(Change listing data)

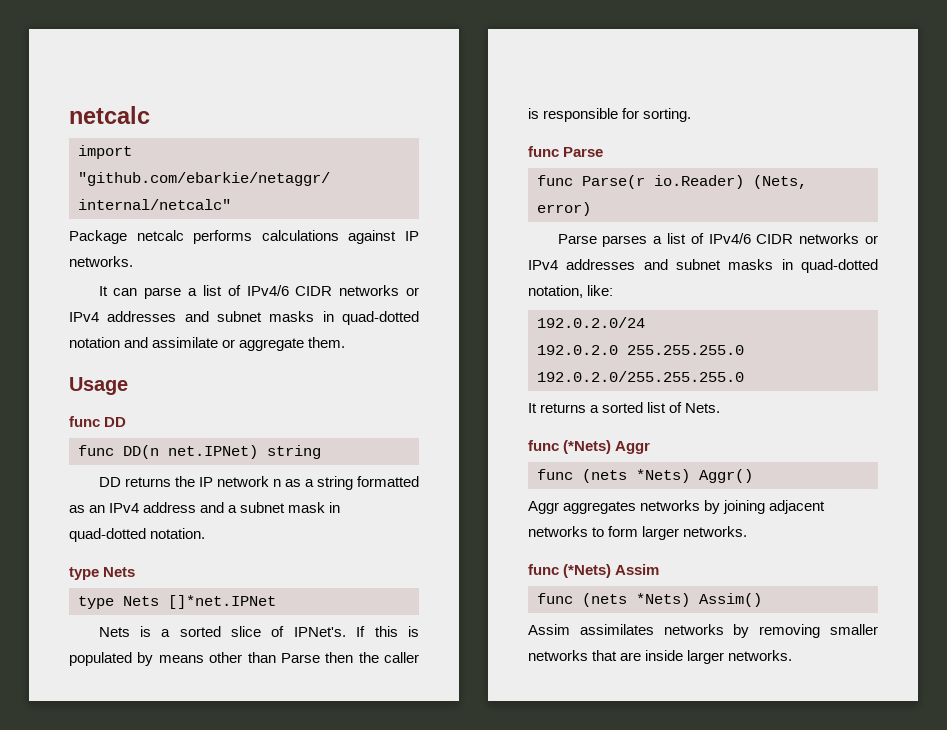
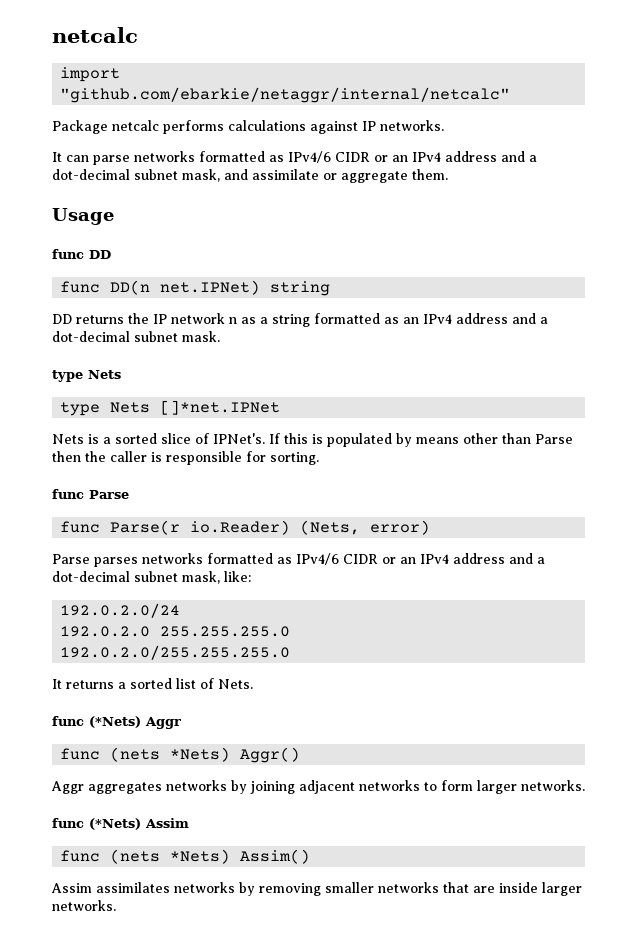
- It can parse a list of IPv4/6 CIDR networks or IPv4 addresses and subnet masks in quad-dotted notation and assimilate or aggregate them.
+ It can parse networks formatted as IPv4/6 CIDR or an IPv4 address and a dot-decimal subnet mask, and assimilate or aggregate them.
- DD returns the IP network n as a string formatted as an IPv4 address and a subnet mask in quad-dotted notation.
+ DD returns the IP network n as a string formatted as an IPv4 address and a dot-decimal subnet mask.
- Parse parses a list of IPv4/6 CIDR networks or IPv4 addresses and subnet masks in quad-dotted notation, like:
+ Parse parses networks formatted as IPv4/6 CIDR or an IPv4 address and a dot-decimal subnet mask, like:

Work item:
Restate the records above word for word. Skip every picture.

Answer for the task:
- It can parse a list of IPv4/6 CIDR networks or IPv4 addresses and subnet masks in quad-dotted notation and assimilate or aggregate them.
+ It can parse networks formatted as IPv4/6 CIDR or an IPv4 address and a dot-decimal subnet mask, and assimilate or aggregate them.
- DD returns the IP network n as a string formatted as an IPv4 address and a subnet mask in quad-dotted notation.
+ DD returns the IP network n as a string formatted as an IPv4 address and a dot-decimal subnet mask.
- Parse parses a list of IPv4/6 CIDR networks or IPv4 addresses and subnet masks in quad-dotted notation, like:
+ Parse parses networks formatted as IPv4/6 CIDR or an IPv4 address and a dot-decimal subnet mask, like:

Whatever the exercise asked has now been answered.